The damage caused by ghostfishing
It is not because a net is no longer used by fishermen that it no longer works. These nets continue to trap everything in their path, posing a major problem for the health of our oceans and marine life. Ghost nets don't just catch fish; they also entangle sea turtles, dolphins, birds, sharks, seals, etc. These animals get caught in these nets, often unable to detect them by sight or sonar.
The nets prevent animals from moving freely, cause injuries and prevent mammals and birds from coming to the surface to breathe. Considering that hundreds of animals can be caught in a single net, it's not hard to see how big of a threat this threat is. And ghost nets also damage coral reefs - breaking corals, exposing them to disease and even robbing reefs of precious sunlight.
Ghost nets are also a major contributor to the ocean plastics crisis. Most modern nets are made of nylon or other plastic compounds that can last for centuries. According to a 2018 study published in Scientific Reports , ghost nets make up at least 46% of the North Pacific Garbage Patch . These abandoned fishing lines and nets break but never disappear; they just become smaller pieces of plastic. Marine animals mistake these microplastics for food and eat them, which can hamper their internal organs, preventing them from eating and exposing them to toxic chemicals.
So when you're on the beach with your pretty eco-responsible swimsuit, know that during this time ghostfishing is wreaking havoc underwater.
Solutions to combat ghostfishing
Although there is no quick fix, the United Nations has offered practical measures to limit ghostfishing. These measures include educating the fishing industry on the problem of ghostfishing, encouraging fishermen to report lost gear and retrieving nets they find at sea. Setting up collection facilities in each port would also help anglers quickly and safely store damaged or salvaged old gear, ready to be recycled into new items. As we do for ethical swimwear.

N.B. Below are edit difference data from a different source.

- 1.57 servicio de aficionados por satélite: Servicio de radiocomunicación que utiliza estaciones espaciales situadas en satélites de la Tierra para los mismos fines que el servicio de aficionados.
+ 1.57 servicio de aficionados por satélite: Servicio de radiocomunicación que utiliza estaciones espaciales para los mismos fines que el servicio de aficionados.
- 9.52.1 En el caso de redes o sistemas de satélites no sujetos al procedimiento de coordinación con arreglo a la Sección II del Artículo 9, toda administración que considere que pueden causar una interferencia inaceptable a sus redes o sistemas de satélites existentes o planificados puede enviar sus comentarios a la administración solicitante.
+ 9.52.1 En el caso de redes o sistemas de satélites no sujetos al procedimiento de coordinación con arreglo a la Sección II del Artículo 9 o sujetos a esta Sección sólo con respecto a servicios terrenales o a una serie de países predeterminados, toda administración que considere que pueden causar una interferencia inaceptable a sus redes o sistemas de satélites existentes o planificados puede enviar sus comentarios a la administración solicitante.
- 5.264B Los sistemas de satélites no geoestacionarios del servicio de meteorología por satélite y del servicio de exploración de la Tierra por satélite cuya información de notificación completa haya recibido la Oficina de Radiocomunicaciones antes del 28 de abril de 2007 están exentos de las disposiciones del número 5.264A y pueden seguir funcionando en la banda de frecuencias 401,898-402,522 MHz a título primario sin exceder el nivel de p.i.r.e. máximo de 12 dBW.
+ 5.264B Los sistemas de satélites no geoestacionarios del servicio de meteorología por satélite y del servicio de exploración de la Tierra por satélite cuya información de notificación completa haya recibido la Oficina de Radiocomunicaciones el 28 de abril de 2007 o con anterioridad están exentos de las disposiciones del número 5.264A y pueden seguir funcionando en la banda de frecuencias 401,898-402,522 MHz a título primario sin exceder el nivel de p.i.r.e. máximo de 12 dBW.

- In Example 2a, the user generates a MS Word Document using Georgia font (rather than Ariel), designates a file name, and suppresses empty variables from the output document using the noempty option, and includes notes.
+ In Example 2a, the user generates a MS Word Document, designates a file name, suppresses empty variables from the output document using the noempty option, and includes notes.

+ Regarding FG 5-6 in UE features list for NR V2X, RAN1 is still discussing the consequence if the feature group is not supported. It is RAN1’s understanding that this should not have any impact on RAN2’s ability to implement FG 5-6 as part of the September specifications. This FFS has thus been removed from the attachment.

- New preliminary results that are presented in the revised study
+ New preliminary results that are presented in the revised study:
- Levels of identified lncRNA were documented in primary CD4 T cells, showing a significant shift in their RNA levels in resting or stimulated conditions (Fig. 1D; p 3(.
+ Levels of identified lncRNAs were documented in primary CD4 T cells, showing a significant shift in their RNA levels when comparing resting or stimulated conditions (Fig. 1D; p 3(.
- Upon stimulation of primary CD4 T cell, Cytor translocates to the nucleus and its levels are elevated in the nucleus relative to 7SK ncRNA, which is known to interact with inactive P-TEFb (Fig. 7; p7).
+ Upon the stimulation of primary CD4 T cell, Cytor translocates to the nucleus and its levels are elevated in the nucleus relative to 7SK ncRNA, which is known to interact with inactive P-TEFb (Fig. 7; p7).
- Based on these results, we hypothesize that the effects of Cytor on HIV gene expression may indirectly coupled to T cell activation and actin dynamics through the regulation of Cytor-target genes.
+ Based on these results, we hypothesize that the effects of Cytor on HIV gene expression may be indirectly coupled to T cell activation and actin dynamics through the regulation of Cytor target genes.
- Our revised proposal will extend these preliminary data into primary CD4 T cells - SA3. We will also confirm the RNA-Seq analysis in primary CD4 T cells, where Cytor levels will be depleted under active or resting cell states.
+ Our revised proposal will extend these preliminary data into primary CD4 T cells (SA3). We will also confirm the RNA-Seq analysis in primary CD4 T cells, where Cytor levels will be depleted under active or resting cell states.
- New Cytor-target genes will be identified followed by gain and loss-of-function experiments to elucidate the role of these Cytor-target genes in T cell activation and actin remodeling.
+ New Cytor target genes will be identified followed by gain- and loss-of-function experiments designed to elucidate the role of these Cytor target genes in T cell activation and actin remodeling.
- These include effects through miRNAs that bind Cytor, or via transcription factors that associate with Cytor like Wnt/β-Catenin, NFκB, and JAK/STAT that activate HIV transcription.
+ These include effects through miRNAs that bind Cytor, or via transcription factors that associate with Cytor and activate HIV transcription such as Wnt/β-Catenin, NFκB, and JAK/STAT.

Technology also aids in the tracking and recovery of lost equipment. Transponders can be fitted to fishing gear and GPS used to mark the precise location where it has been lost. Imagery of the ocean floor helps ships avoid underwater snags, while state-of-the-art weather monitoring equipment helps steer clear of rough seas. Similarly, there are also innovative solutions such as biodegradable fish traps that incorporate an “escape hatch” that dissolves when left in water for too long. So many solutions that can help fight against leghostfishing.